▶ To do:
Set down every record once more, exactly as given.

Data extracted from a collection
..............................

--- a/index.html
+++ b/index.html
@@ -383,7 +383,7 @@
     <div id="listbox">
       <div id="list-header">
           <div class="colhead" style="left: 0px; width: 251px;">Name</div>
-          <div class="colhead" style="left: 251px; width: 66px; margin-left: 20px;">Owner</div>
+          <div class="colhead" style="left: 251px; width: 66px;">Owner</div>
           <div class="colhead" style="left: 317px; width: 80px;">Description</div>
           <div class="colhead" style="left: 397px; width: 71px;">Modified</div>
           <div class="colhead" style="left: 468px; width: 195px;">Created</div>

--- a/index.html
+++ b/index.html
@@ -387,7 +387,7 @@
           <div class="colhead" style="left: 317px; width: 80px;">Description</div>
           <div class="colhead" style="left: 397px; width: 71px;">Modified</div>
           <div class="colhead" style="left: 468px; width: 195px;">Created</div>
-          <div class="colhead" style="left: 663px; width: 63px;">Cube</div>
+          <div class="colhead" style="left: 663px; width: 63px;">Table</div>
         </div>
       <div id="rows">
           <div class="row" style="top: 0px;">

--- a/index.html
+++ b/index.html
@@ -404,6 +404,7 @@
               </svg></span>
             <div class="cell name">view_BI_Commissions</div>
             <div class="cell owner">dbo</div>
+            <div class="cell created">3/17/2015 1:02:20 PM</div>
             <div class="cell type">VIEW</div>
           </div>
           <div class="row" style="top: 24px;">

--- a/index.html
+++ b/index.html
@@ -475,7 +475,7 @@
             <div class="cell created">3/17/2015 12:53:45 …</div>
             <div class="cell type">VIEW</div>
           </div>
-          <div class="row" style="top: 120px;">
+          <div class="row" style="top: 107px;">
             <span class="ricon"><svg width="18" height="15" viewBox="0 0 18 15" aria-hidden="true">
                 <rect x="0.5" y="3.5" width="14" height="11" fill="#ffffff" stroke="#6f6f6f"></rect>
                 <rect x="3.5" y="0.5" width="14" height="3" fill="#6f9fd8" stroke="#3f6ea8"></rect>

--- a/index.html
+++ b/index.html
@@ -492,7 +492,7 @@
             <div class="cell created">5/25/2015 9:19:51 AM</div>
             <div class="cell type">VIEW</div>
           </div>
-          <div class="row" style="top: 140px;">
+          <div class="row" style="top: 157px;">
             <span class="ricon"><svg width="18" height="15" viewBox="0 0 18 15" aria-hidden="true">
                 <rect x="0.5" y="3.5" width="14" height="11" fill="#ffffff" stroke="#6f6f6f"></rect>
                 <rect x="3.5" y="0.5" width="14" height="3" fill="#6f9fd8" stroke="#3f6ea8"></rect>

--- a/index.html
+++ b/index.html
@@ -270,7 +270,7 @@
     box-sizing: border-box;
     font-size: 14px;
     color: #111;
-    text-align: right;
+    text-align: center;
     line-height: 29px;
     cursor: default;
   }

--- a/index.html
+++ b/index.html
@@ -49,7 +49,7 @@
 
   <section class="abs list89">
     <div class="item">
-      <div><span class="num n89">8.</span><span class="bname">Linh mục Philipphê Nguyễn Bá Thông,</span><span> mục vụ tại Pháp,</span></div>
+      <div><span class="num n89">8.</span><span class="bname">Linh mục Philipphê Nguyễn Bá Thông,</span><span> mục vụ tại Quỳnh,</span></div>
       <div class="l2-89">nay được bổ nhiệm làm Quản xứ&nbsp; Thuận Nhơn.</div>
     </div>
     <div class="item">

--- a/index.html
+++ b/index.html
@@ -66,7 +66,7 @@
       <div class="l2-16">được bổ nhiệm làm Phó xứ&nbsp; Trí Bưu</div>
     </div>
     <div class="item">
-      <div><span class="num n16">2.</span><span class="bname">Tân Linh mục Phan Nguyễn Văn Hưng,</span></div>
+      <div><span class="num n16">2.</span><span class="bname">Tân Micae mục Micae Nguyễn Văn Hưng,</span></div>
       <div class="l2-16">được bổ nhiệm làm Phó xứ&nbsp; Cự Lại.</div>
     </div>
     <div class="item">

..............................

▶ Result of this exercise:
--- a/index.html
+++ b/index.html
@@ -383,7 +383,7 @@
     <div id="listbox">
       <div id="list-header">
           <div class="colhead" style="left: 0px; width: 251px;">Name</div>
-          <div class="colhead" style="left: 251px; width: 66px; margin-left: 20px;">Owner</div>
+          <div class="colhead" style="left: 251px; width: 66px;">Owner</div>
           <div class="colhead" style="left: 317px; width: 80px;">Description</div>
           <div class="colhead" style="left: 397px; width: 71px;">Modified</div>
           <div class="colhead" style="left: 468px; width: 195px;">Created</div>

--- a/index.html
+++ b/index.html
@@ -387,7 +387,7 @@
           <div class="colhead" style="left: 317px; width: 80px;">Description</div>
           <div class="colhead" style="left: 397px; width: 71px;">Modified</div>
           <div class="colhead" style="left: 468px; width: 195px;">Created</div>
-          <div class="colhead" style="left: 663px; width: 63px;">Cube</div>
+          <div class="colhead" style="left: 663px; width: 63px;">Table</div>
         </div>
       <div id="rows">
           <div class="row" style="top: 0px;">

--- a/index.html
+++ b/index.html
@@ -404,6 +404,7 @@
               </svg></span>
             <div class="cell name">view_BI_Commissions</div>
             <div class="cell owner">dbo</div>
+            <div class="cell created">3/17/2015 1:02:20 PM</div>
             <div class="cell type">VIEW</div>
           </div>
           <div class="row" style="top: 24px;">

--- a/index.html
+++ b/index.html
@@ -475,7 +475,7 @@
             <div class="cell created">3/17/2015 12:53:45 …</div>
             <div class="cell type">VIEW</div>
           </div>
-          <div class="row" style="top: 120px;">
+          <div class="row" style="top: 107px;">
             <span class="ricon"><svg width="18" height="15" viewBox="0 0 18 15" aria-hidden="true">
                 <rect x="0.5" y="3.5" width="14" height="11" fill="#ffffff" stroke="#6f6f6f"></rect>
                 <rect x="3.5" y="0.5" width="14" height="3" fill="#6f9fd8" stroke="#3f6ea8"></rect>

--- a/index.html
+++ b/index.html
@@ -492,7 +492,7 @@
             <div class="cell created">5/25/2015 9:19:51 AM</div>
             <div class="cell type">VIEW</div>
           </div>
-          <div class="row" style="top: 140px;">
+          <div class="row" style="top: 157px;">
             <span class="ricon"><svg width="18" height="15" viewBox="0 0 18 15" aria-hidden="true">
                 <rect x="0.5" y="3.5" width="14" height="11" fill="#ffffff" stroke="#6f6f6f"></rect>
                 <rect x="3.5" y="0.5" width="14" height="3" fill="#6f9fd8" stroke="#3f6ea8"></rect>

--- a/index.html
+++ b/index.html
@@ -270,7 +270,7 @@
     box-sizing: border-box;
     font-size: 14px;
     color: #111;
-    text-align: right;
+    text-align: center;
     line-height: 29px;
     cursor: default;
   }

--- a/index.html
+++ b/index.html
@@ -49,7 +49,7 @@
 
   <section class="abs list89">
     <div class="item">
-      <div><span class="num n89">8.</span><span class="bname">Linh mục Philipphê Nguyễn Bá Thông,</span><span> mục vụ tại Pháp,</span></div>
+      <div><span class="num n89">8.</span><span class="bname">Linh mục Philipphê Nguyễn Bá Thông,</span><span> mục vụ tại Quỳnh,</span></div>
       <div class="l2-89">nay được bổ nhiệm làm Quản xứ&nbsp; Thuận Nhơn.</div>
     </div>
     <div class="item">

--- a/index.html
+++ b/index.html
@@ -66,7 +66,7 @@
       <div class="l2-16">được bổ nhiệm làm Phó xứ&nbsp; Trí Bưu</div>
     </div>
     <div class="item">
-      <div><span class="num n16">2.</span><span class="bname">Tân Linh mục Phan Nguyễn Văn Hưng,</span></div>
+      <div><span class="num n16">2.</span><span class="bname">Tân Micae mục Micae Nguyễn Văn Hưng,</span></div>
       <div class="l2-16">được bổ nhiệm làm Phó xứ&nbsp; Cự Lại.</div>
     </div>
     <div class="item">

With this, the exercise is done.